Since 2005, U.S. satellite manufacturers have been prohibited from hiring India's space agency to launch their equipment. Private American launch companies, such as SpaceX, are quite happy with this arrangement, which was intended to protect them. But the ban is not only wrong in principle -- it's actually impeding an exciting new American industry, according to Bloomberg. From the article: Last month, under pressure from satellite operators and manufacturers, U.S. trade officials began reviewing the decade-old policy. They should heed the pressure and overturn it. Emerging India may seem like an unlikely competitor for Silicon Valley rocket companies. Yet since 1969, the Indian Space Research Organization has consistently punched above its modest weight class, racking up a series of cheap and practical achievements. One of its most important feats was the development of the Polar Satellite Launch Vehicle, which was designed to carry satellites for monitoring agriculture and water resources, among other things. What made the PSLV unique was that it was designed to launch small satellites. And that's a good niche to occupy at the moment. Over the past few years, the small-satellite market has boomed as advances in miniaturization made space accessible to governments and companies that might never have considered it. The uses for such gear seem almost limitless, from shoebox-sized climate-monitoring devices to Samsung's plan to use thousands of micro-satellites to provide global internet access. Some $2.5 billion has been invested in the industry over the past decade. But getting all those satellites into space is now proving to be a problem, and U.S. policy is partly to blame.The article adds that apart from SpaceX, no other U.S. company has offered a rocket for small satellite launches, even though the demand has surged. This in turn, has resulted in American satellite companies with few choices. Though the U.S. Trade Representatives has offered occasional waivers from the moratorium, India continues to offer a far cheaper reliable option, and it's not even being considered.
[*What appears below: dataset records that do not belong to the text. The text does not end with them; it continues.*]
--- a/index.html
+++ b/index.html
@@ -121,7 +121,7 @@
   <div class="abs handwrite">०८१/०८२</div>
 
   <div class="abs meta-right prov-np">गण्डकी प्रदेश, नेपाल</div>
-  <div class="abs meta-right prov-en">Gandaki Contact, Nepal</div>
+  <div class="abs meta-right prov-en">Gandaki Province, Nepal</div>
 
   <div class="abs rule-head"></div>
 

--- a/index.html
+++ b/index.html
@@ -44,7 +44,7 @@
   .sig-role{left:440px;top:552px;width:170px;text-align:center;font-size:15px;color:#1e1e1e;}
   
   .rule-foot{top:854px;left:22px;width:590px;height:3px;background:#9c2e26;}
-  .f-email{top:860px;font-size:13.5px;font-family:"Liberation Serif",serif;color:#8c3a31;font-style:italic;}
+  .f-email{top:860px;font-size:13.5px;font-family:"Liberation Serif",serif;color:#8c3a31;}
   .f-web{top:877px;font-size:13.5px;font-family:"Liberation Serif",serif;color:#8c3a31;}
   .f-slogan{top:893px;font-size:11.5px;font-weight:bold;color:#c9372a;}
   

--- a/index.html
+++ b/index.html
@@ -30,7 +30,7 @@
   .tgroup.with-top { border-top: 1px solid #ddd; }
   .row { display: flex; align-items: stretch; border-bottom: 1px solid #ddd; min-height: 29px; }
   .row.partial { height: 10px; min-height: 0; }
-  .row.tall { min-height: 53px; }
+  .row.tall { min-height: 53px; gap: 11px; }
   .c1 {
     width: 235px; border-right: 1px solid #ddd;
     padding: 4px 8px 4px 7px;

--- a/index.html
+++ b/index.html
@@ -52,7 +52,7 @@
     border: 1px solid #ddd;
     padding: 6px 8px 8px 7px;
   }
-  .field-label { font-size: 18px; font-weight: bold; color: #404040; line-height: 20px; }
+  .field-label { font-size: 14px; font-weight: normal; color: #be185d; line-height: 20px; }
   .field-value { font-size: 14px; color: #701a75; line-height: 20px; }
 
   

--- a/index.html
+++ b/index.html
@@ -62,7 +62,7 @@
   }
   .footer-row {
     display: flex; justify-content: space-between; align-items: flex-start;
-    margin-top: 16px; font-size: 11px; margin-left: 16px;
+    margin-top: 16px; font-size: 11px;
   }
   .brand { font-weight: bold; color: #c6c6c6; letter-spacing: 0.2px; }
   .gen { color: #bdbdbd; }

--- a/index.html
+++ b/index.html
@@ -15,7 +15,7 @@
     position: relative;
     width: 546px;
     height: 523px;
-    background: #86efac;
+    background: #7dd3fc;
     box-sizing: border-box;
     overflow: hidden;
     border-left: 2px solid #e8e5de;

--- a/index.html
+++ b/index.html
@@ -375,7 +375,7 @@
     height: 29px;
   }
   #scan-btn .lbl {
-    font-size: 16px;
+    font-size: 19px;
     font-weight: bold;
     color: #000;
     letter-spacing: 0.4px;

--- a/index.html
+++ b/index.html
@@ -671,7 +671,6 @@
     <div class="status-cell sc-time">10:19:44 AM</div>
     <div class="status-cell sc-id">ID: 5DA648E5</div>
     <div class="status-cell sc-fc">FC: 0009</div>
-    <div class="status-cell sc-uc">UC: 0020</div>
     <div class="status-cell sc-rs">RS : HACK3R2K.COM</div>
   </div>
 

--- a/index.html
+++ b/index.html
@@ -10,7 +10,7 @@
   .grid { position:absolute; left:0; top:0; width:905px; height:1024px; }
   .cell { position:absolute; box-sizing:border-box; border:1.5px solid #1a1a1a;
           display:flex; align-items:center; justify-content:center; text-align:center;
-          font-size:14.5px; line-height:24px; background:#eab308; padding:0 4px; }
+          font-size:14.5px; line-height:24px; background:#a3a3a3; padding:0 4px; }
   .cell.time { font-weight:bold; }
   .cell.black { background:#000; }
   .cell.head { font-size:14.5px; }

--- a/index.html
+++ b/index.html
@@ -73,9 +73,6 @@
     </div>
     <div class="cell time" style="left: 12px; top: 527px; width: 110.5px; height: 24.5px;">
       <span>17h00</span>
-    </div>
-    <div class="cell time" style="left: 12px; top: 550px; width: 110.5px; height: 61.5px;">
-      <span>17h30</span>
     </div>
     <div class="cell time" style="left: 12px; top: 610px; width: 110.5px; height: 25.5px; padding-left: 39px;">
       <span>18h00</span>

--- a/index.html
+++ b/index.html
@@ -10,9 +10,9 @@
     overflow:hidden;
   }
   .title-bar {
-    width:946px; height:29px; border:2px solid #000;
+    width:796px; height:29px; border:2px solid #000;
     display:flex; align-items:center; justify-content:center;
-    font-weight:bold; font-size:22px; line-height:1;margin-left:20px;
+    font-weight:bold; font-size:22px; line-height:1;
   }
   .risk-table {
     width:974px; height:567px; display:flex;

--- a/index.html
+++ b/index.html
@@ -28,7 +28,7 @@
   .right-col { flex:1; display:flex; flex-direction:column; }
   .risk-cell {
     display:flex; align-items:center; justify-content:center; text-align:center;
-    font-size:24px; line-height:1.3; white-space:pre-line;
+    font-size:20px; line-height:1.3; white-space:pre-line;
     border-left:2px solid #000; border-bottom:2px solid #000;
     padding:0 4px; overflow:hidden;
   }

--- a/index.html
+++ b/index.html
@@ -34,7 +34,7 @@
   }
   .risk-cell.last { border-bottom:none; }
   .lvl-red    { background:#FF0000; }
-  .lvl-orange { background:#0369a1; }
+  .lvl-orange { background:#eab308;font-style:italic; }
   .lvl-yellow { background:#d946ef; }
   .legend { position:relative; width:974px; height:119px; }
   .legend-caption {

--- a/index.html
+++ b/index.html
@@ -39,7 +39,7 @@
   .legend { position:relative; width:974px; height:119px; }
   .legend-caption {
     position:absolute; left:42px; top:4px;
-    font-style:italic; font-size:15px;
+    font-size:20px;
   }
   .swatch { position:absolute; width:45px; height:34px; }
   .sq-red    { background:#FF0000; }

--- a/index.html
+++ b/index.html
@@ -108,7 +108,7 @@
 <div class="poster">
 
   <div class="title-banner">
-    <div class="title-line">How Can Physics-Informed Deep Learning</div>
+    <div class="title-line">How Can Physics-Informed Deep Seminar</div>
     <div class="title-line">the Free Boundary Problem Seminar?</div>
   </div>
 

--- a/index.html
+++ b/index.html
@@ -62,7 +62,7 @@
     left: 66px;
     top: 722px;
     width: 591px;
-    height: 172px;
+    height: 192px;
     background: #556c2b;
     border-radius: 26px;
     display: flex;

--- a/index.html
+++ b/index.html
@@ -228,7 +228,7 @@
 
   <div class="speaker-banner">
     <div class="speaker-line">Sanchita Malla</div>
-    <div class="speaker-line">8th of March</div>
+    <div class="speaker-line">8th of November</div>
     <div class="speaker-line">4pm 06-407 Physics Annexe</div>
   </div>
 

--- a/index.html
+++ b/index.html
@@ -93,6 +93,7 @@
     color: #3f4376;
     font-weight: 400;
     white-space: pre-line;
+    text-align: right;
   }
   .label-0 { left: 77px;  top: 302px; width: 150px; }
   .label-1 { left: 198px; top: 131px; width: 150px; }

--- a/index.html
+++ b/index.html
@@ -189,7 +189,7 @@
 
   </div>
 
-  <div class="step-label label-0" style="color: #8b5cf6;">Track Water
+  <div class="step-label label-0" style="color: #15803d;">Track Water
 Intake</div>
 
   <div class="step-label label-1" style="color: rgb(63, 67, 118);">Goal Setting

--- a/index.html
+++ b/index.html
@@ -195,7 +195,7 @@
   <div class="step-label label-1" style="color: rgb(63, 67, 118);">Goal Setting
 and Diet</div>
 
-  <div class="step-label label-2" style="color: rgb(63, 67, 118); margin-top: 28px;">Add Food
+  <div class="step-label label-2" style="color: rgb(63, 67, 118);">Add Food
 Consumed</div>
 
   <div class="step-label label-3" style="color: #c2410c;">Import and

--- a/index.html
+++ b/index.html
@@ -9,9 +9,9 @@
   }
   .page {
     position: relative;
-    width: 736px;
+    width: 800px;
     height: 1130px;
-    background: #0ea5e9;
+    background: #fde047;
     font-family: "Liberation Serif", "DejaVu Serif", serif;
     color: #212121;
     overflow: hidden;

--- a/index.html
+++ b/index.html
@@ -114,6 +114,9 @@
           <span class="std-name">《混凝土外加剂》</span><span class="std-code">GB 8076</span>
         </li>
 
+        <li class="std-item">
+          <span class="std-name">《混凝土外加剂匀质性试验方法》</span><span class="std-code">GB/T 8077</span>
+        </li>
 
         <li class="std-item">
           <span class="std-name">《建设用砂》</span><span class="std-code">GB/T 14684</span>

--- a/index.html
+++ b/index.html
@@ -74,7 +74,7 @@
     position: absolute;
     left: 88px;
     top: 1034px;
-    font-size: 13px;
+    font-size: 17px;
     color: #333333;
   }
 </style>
To offer more context, India's Mars mission has a budget of $73 million -- making it far cheaper than comparable missions including NASA's $671 million Maven satellite. Further reading on Vox.com, "India's mission to Mars cost less than the movie Gravity."

6 of 112 comments (clear)

  1. I'm not surprised they're cheaper by rsilvergun · · Score: 5, Interesting

    India has a massive and largely abandoned underclass combined with lax environmental laws (and we're not talking the 'save the whales' kind we're talking the cancer villages kind). I don't expect our want American businesses to compete with that. You'll notice we're not blocking German rocket launches..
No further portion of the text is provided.